NEW YORK- The US Treasury is likely to keep the current size of debt auctions for the upcoming quarter unchanged when it announces financing plans under a new administration next week, even as the economy faces a worsening budget deficit.
Investors, however, will look for guidance in the Treasury’s statement about the timing of future increases to address mounting financing needs. Forecasts from US banks on the time frame for raising auction sizes ranged from as early as August to sometime in 2026.
Next week’s quarterly refunding, the first under Treasury Secretary Scott Bessent, should garner attention in the wake of a persistent rise in long-term Treasury yields, which partly reflects concerns that the shortfall in federal revenue versus expenditures will require ever more issuance of government debt to cover it.
Since the launch of the Federal Reserve’s easing cycle in mid-September, the benchmark 10-year yield has climbed roughly 90 basis points. The yield was last at 4.52 percent.

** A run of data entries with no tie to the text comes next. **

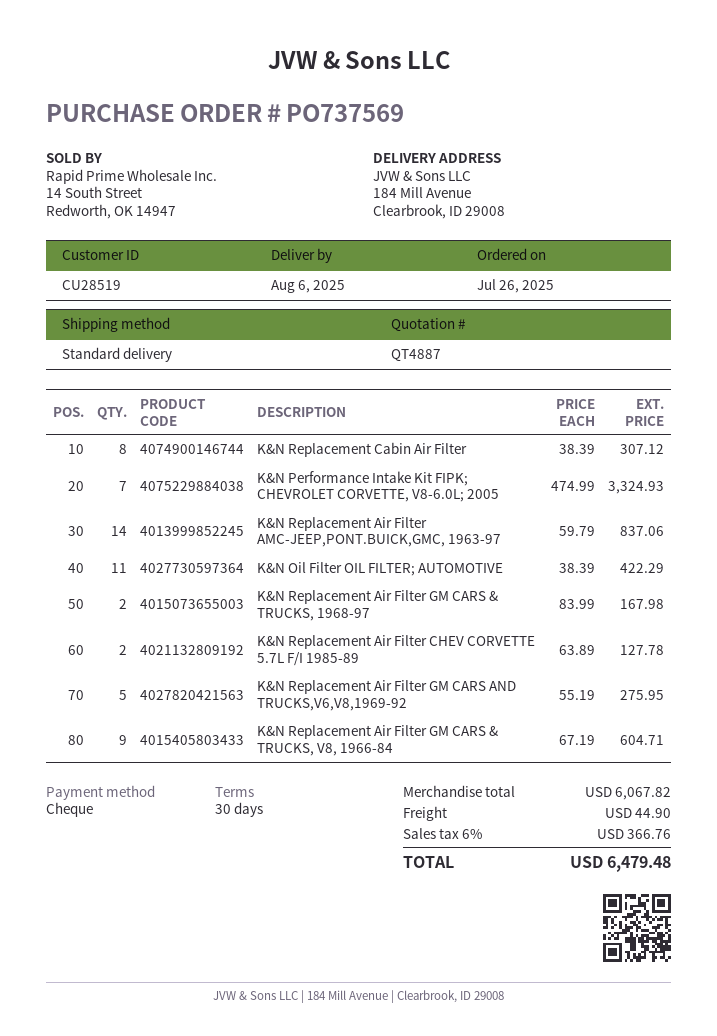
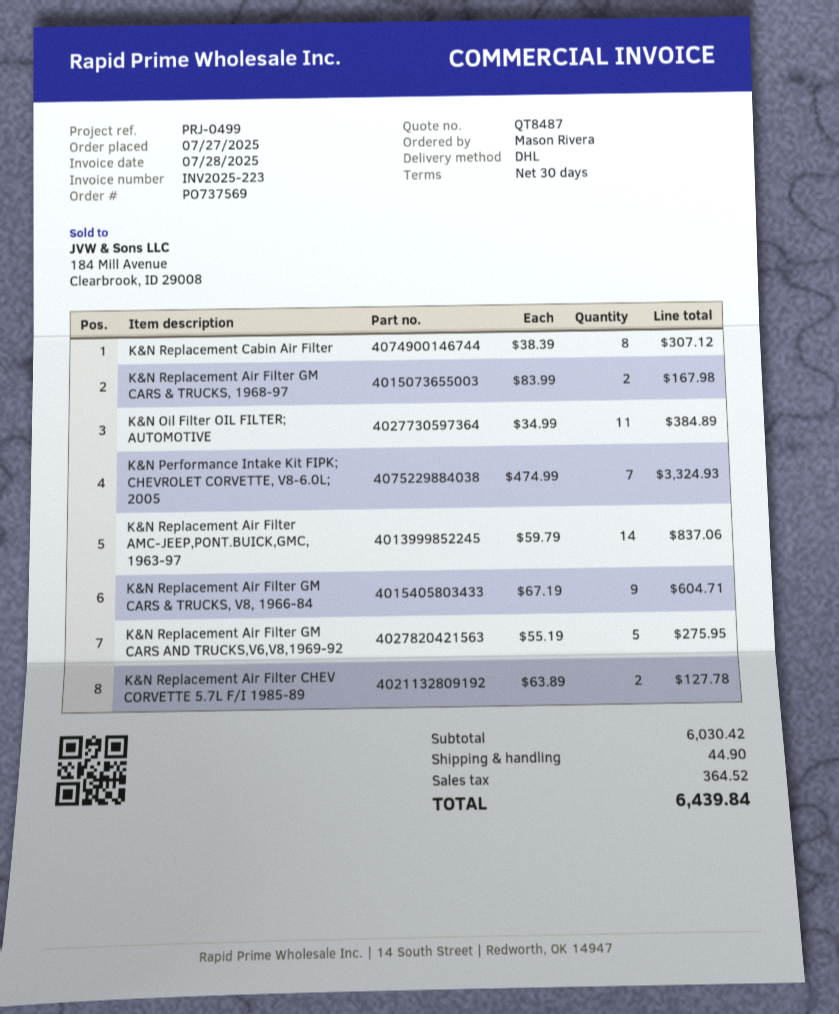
quote number: QT4887 -> QT8487
order date: 2025-07-26 -> 2025-07-27
shipping method: standard -> DHL
K&N Oil Filter OIL FILTER; AUTOMOTIVE: 11 x 38.39 = 422.29 -> 11 x 34.99 = 384.89
subtotal: 6067.82 -> 6030.42
tax: 366.76 -> 364.52
total: 6479.48 -> 6439.84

J.P. Morgan estimated that the US fiscal deficit will climb to $1.895 trillion or 6.2 percent of gross domestic product (GDP) this year, increasing to $2.2 trillion next year or 7.1 percent of GDP. In 2017 when Trump first took office, that deficit was 3.1 percent of GDP.
“Widening budget deficits suggest that Treasury will need to boost coupon auctions later this year or in early 2026,” said Zachary Griffiths, head of investment grade and macro strategy at CreditSights in Charlotte.
The majority of bank forecasts expect the Treasury to increase the auction sizes for notes and bonds at the November refunding when an escalating fiscal deficit and declining borrowing capacity result in a large funding gap in 2026.
Analysts said they expect the Treasury to announce $125 billion of refunding auctions of the three-year, 10-year, and 30-year maturities scheduled for the following week, unchanged from the last refunding announcement.
Market participants also anticipate modest increases in the auction sizes of Treasury Inflation-Protected Securities (TIPS), a move aimed at raising the TIPS share of the Treasury market. Primary dealers in October recommended to the Treasury to increase TIPS sizes because the market could absorb additional supply.
“The key takeaway for the Treasury market is that supply will remain elevated for the foreseeable future as rising deficits and maturities of existing debt push up borrowing needs,” Griffiths said.